### Task brief
Among the entries that follow, locate the line with "[189,124,787,156] в этот" and the line with "[94,645,262,715] Gia Lai17:15". Output those lines and all lines in between, exactly, minus the pictures.

*** Opening Data supplied ***

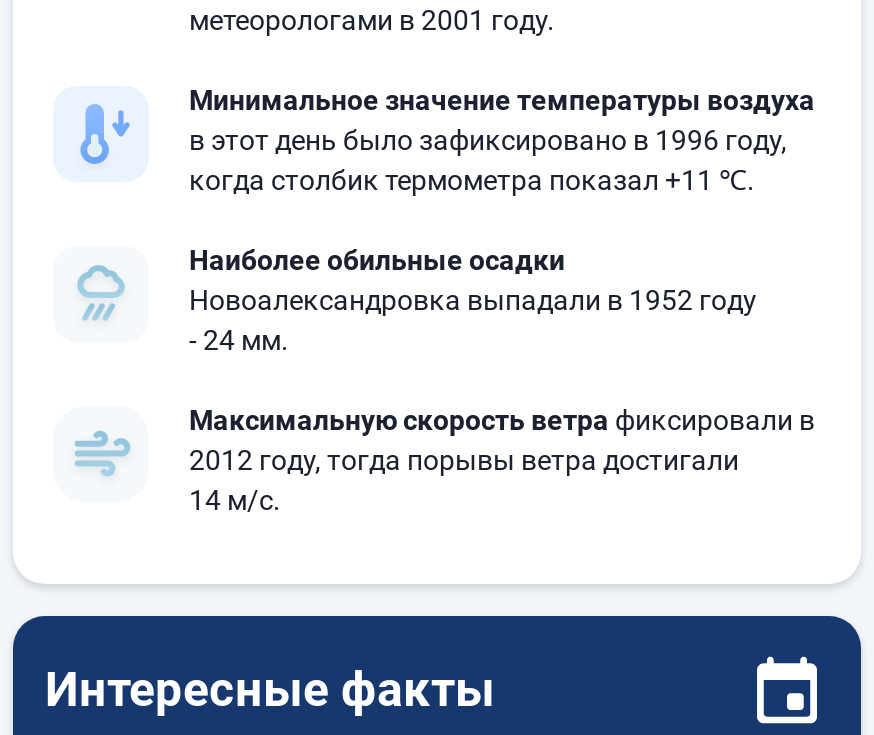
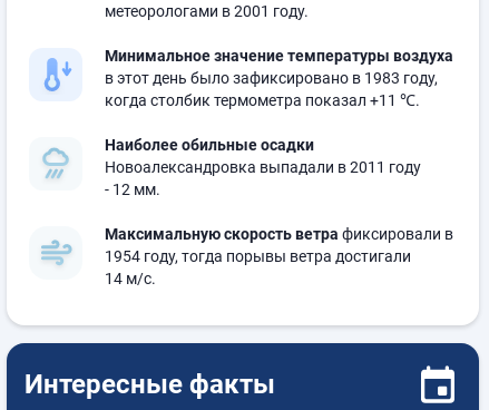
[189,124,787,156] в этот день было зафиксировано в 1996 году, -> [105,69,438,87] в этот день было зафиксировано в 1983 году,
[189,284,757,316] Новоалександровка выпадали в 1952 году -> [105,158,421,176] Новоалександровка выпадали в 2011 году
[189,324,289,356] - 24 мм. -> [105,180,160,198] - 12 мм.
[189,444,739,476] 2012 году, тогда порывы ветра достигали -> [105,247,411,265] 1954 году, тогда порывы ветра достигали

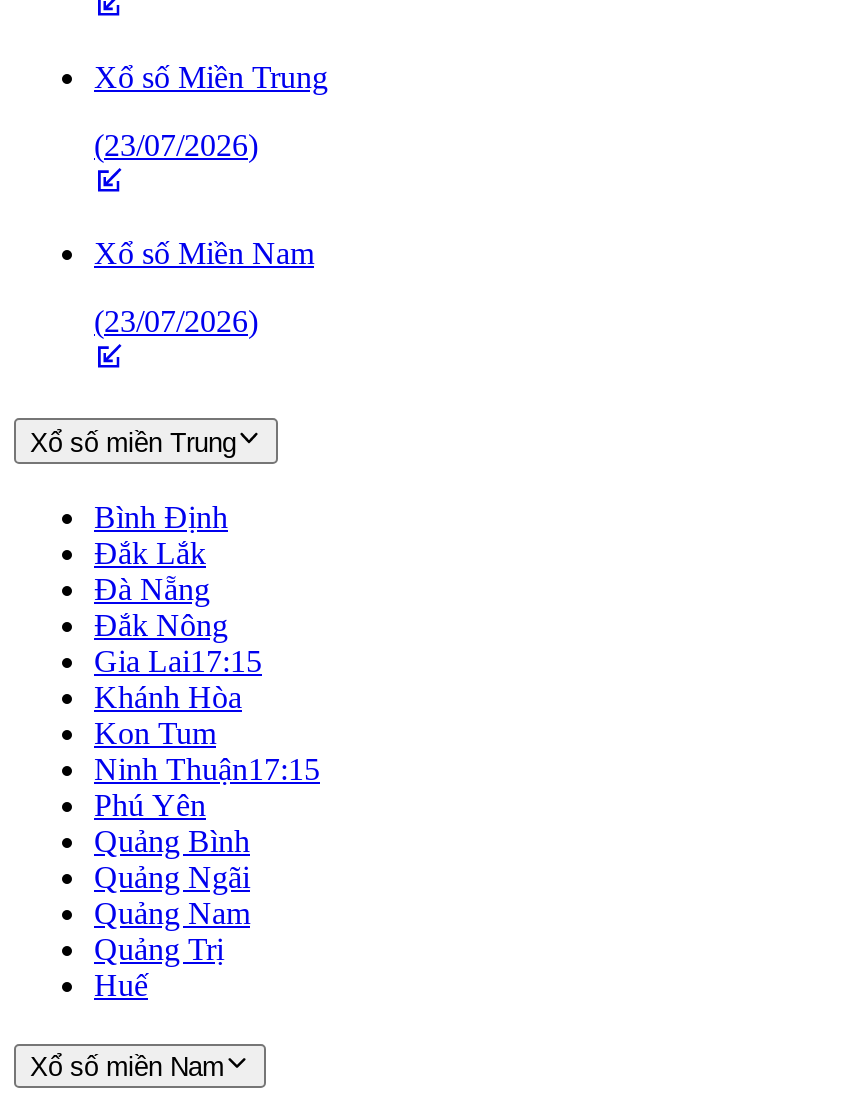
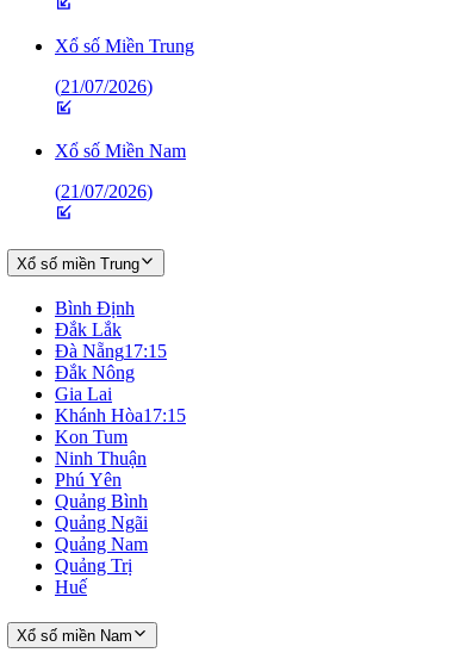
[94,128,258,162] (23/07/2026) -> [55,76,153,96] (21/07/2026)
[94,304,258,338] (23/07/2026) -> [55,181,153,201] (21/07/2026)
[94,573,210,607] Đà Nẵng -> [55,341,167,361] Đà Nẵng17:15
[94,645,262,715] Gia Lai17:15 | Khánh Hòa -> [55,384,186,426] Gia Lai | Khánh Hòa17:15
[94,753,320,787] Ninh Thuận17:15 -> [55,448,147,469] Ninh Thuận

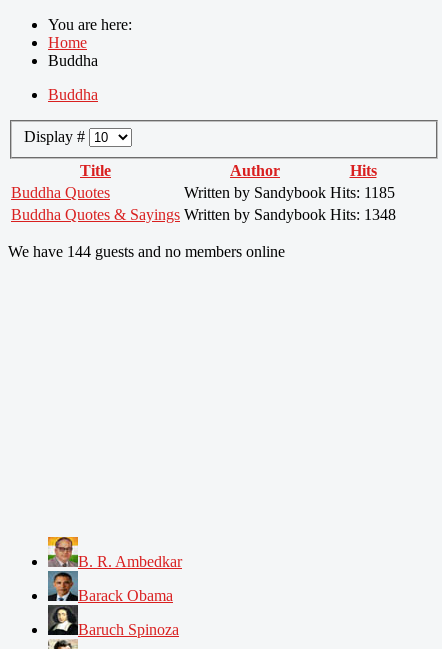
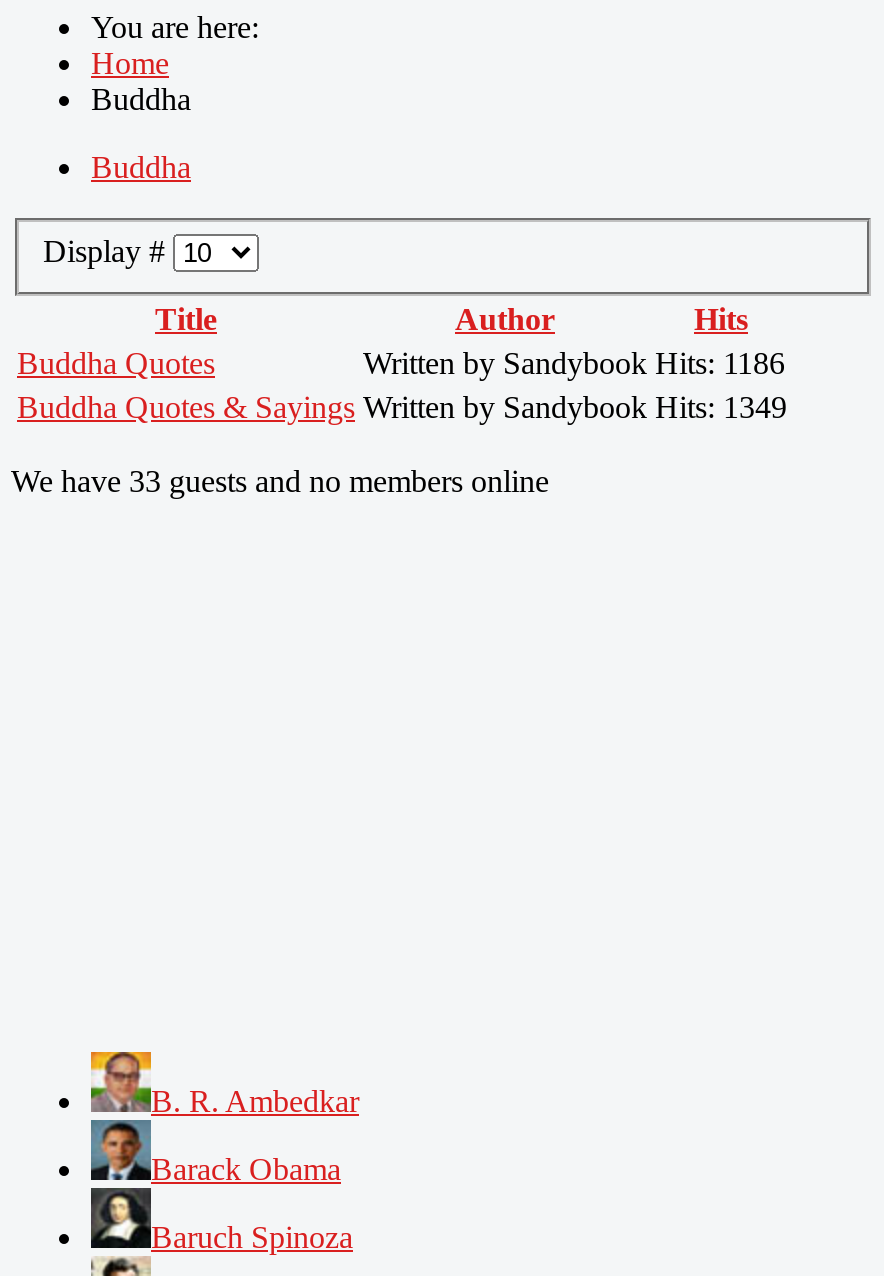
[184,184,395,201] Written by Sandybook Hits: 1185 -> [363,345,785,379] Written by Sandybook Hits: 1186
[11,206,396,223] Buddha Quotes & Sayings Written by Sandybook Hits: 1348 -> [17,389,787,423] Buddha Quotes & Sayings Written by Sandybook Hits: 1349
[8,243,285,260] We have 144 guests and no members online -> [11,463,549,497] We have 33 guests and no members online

*** Closing Data supplied ***
*** Opening Data supplied ***

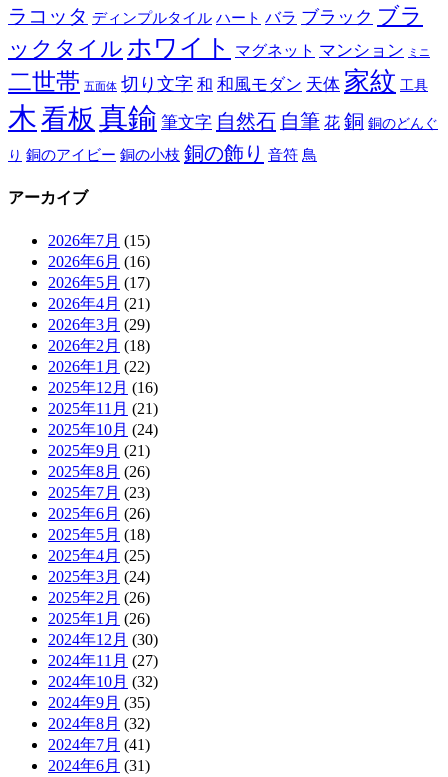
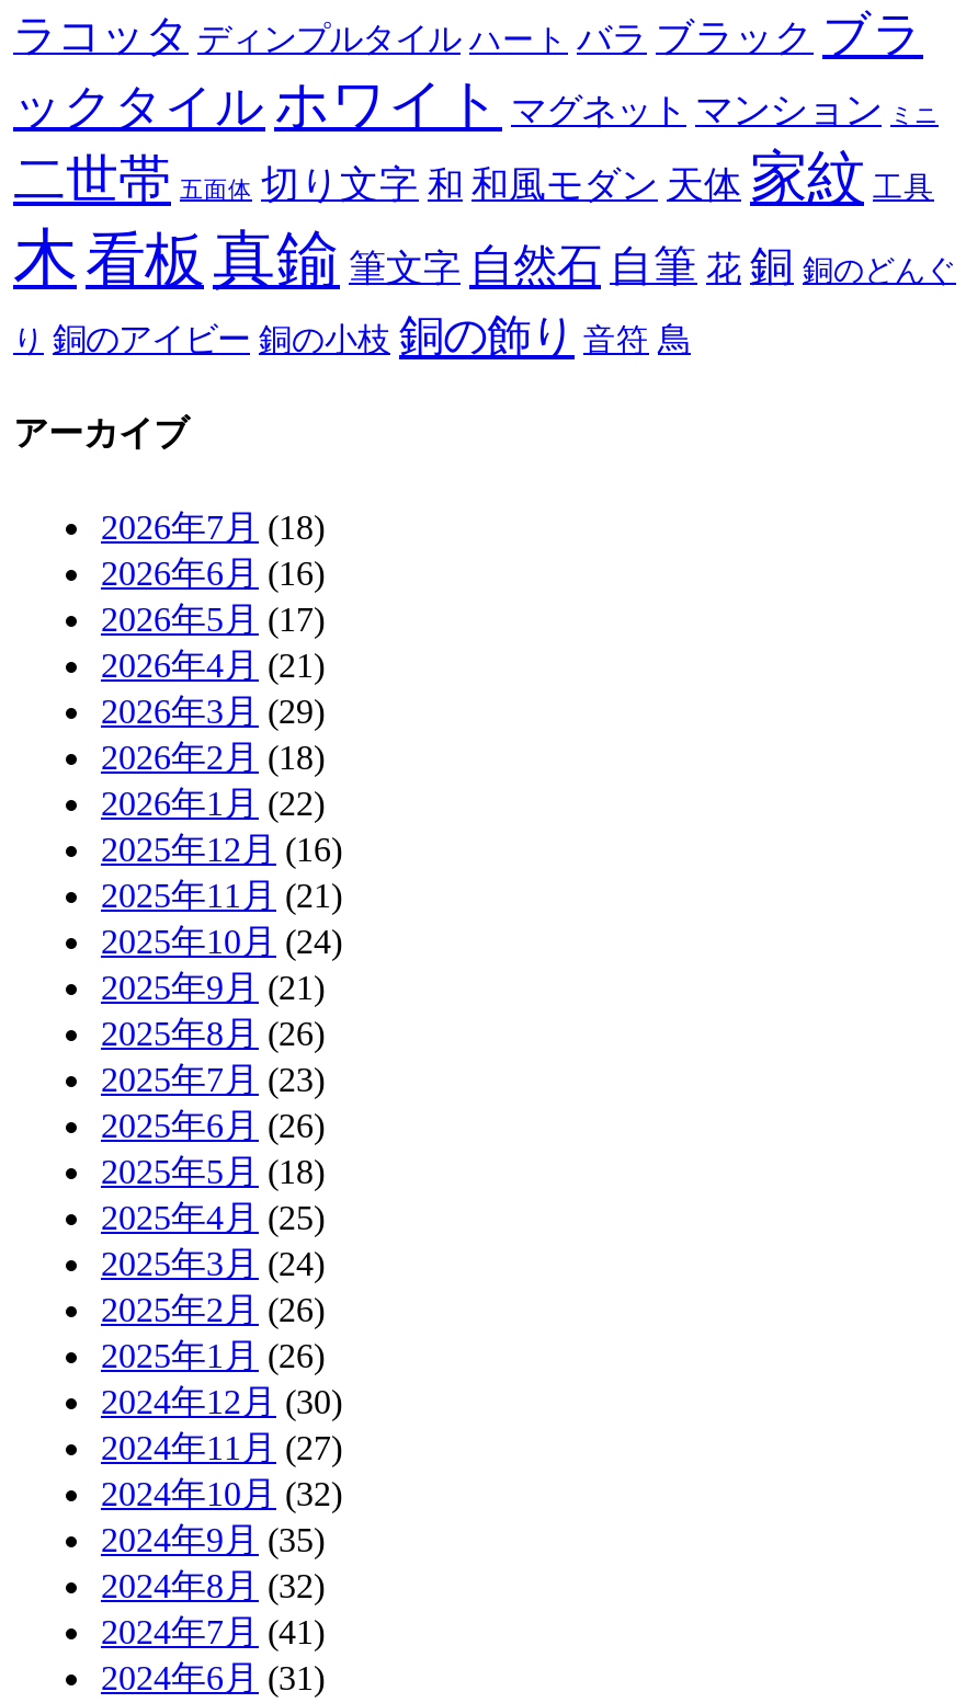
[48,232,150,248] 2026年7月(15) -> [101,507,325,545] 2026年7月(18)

*** Closing Data supplied ***

### Task answer
[189,124,787,156] в этот день было зафиксировано в 1996 году, -> [105,69,438,87] в этот день было зафиксировано в 1983 году,
[189,284,757,316] Новоалександровка выпадали в 1952 году -> [105,158,421,176] Новоалександровка выпадали в 2011 году
[189,324,289,356] - 24 мм. -> [105,180,160,198] - 12 мм.
[189,444,739,476] 2012 году, тогда порывы ветра достигали -> [105,247,411,265] 1954 году, тогда порывы ветра достигали

[94,128,258,162] (23/07/2026) -> [55,76,153,96] (21/07/2026)
[94,304,258,338] (23/07/2026) -> [55,181,153,201] (21/07/2026)
[94,573,210,607] Đà Nẵng -> [55,341,167,361] Đà Nẵng17:15
[94,645,262,715] Gia Lai17:15 | Khánh Hòa -> [55,384,186,426] Gia Lai | Khánh Hòa17:15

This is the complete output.